**Exercise description:** For this exercise, restate every line below word for word and drop the images.

Start of Block

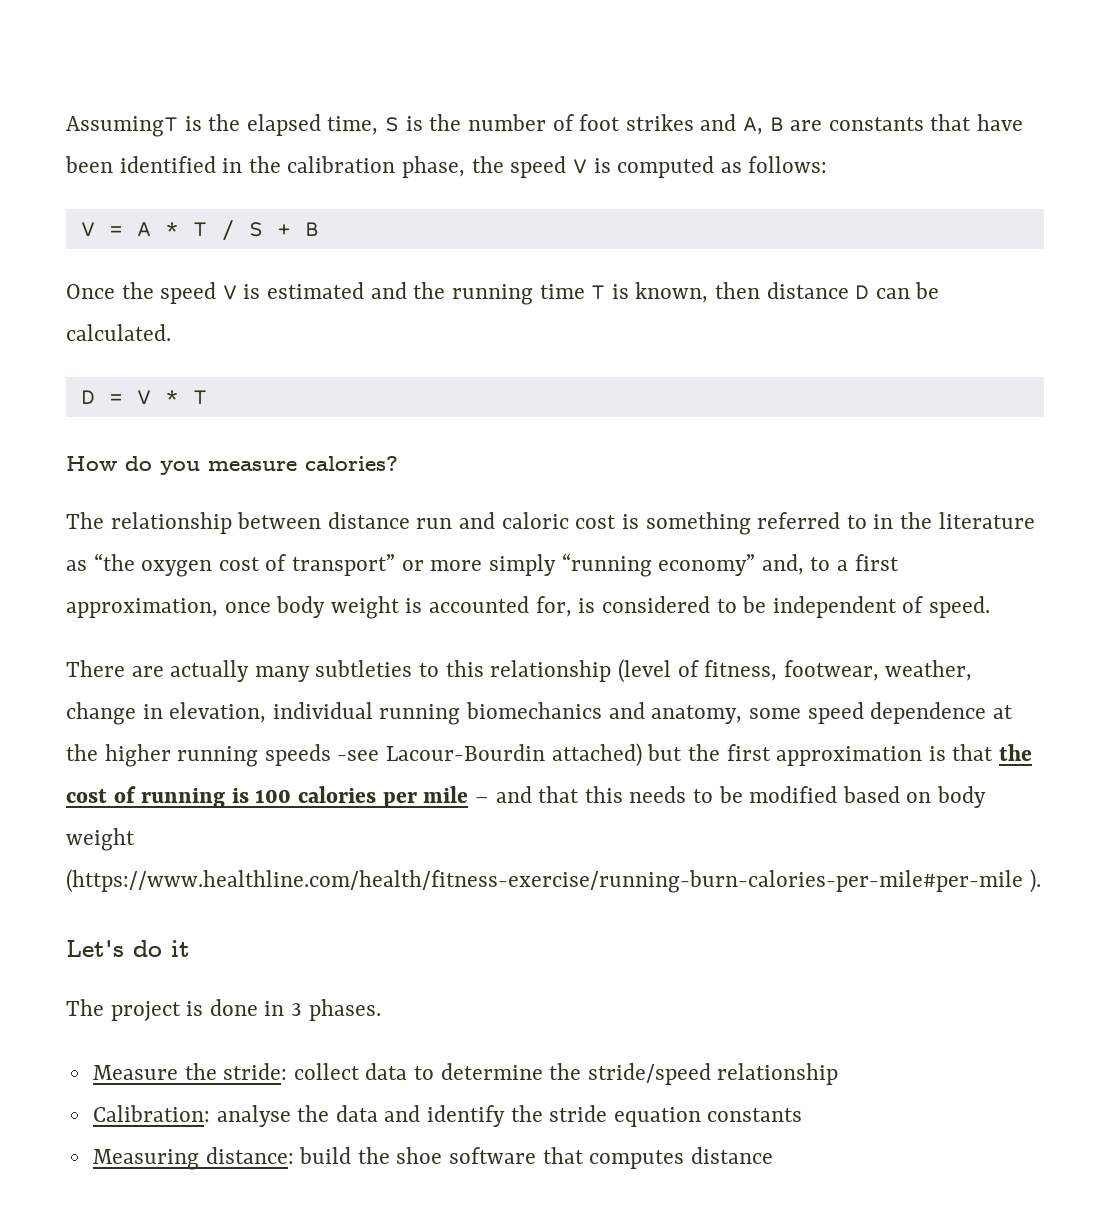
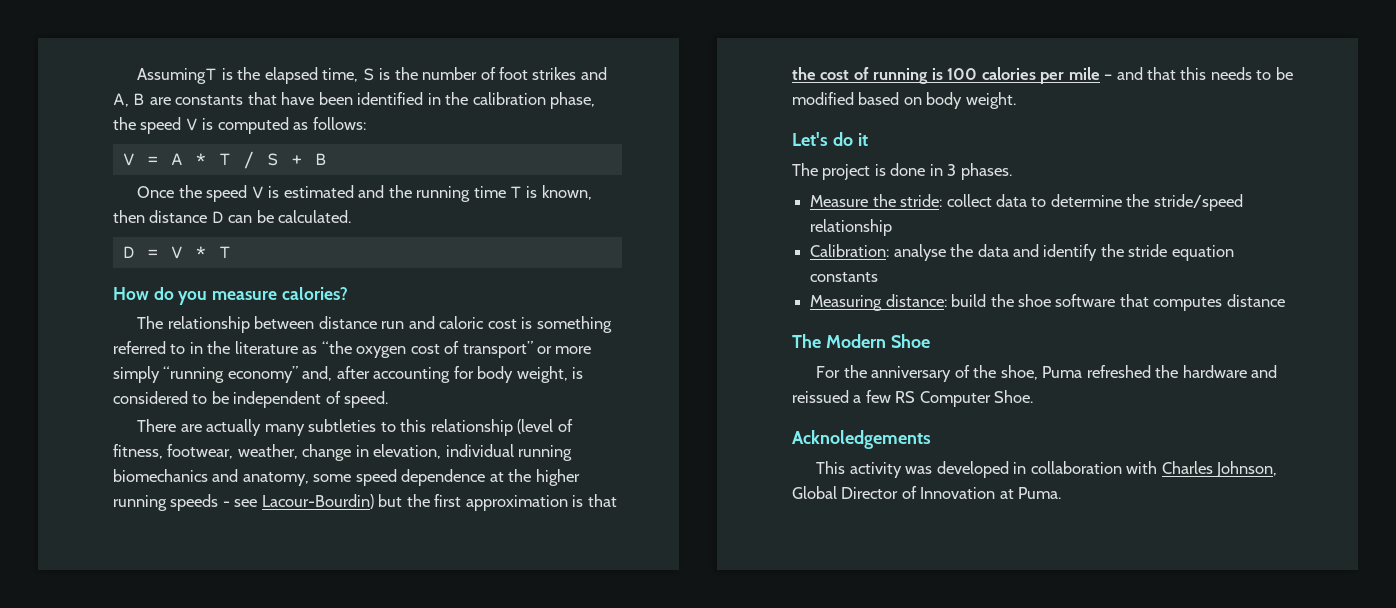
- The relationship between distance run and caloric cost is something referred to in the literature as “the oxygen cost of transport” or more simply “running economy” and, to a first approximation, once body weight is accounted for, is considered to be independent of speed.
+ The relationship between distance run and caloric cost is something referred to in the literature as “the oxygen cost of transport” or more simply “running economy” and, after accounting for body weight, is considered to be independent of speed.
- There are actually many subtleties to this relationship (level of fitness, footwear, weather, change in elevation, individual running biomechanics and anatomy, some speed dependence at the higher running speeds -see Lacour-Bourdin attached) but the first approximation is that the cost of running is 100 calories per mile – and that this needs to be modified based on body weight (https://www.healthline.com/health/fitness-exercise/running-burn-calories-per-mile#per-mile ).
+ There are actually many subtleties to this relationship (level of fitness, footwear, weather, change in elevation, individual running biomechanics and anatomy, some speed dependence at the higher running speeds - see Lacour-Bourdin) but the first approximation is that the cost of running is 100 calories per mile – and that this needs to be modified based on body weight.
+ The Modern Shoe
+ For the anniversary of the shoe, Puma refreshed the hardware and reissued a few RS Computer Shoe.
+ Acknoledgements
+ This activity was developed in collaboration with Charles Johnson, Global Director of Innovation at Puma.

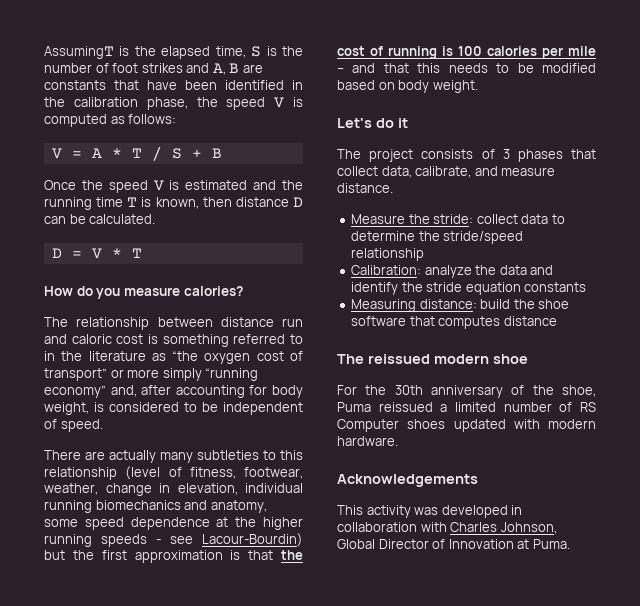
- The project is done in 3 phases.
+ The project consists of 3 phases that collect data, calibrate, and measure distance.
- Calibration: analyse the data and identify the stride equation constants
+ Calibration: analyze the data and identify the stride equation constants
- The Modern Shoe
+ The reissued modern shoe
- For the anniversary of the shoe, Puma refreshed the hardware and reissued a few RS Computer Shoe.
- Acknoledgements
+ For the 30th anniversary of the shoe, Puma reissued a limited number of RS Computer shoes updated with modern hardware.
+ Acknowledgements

End of Block

**Result for this exercise:**
- The relationship between distance run and caloric cost is something referred to in the literature as “the oxygen cost of transport” or more simply “running economy” and, to a first approximation, once body weight is accounted for, is considered to be independent of speed.
+ The relationship between distance run and caloric cost is something referred to in the literature as “the oxygen cost of transport” or more simply “running economy” and, after accounting for body weight, is considered to be independent of speed.
- There are actually many subtleties to this relationship (level of fitness, footwear, weather, change in elevation, individual running biomechanics and anatomy, some speed dependence at the higher running speeds -see Lacour-Bourdin attached) but the first approximation is that the cost of running is 100 calories per mile – and that this needs to be modified based on body weight (https://www.healthline.com/health/fitness-exercise/running-burn-calories-per-mile#per-mile ).
+ There are actually many subtleties to this relationship (level of fitness, footwear, weather, change in elevation, individual running biomechanics and anatomy, some speed dependence at the higher running speeds - see Lacour-Bourdin) but the first approximation is that the cost of running is 100 calories per mile – and that this needs to be modified based on body weight.
+ The Modern Shoe
+ For the anniversary of the shoe, Puma refreshed the hardware and reissued a few RS Computer Shoe.
+ Acknoledgements
+ This activity was developed in collaboration with Charles Johnson, Global Director of Innovation at Puma.

- The project is done in 3 phases.
+ The project consists of 3 phases that collect data, calibrate, and measure distance.
- Calibration: analyse the data and identify the stride equation constants
+ Calibration: analyze the data and identify the stride equation constants
- The Modern Shoe
+ The reissued modern shoe
- For the anniversary of the shoe, Puma refreshed the hardware and reissued a few RS Computer Shoe.
- Acknoledgements
+ For the 30th anniversary of the shoe, Puma reissued a limited number of RS Computer shoes updated with modern hardware.
+ Acknowledgements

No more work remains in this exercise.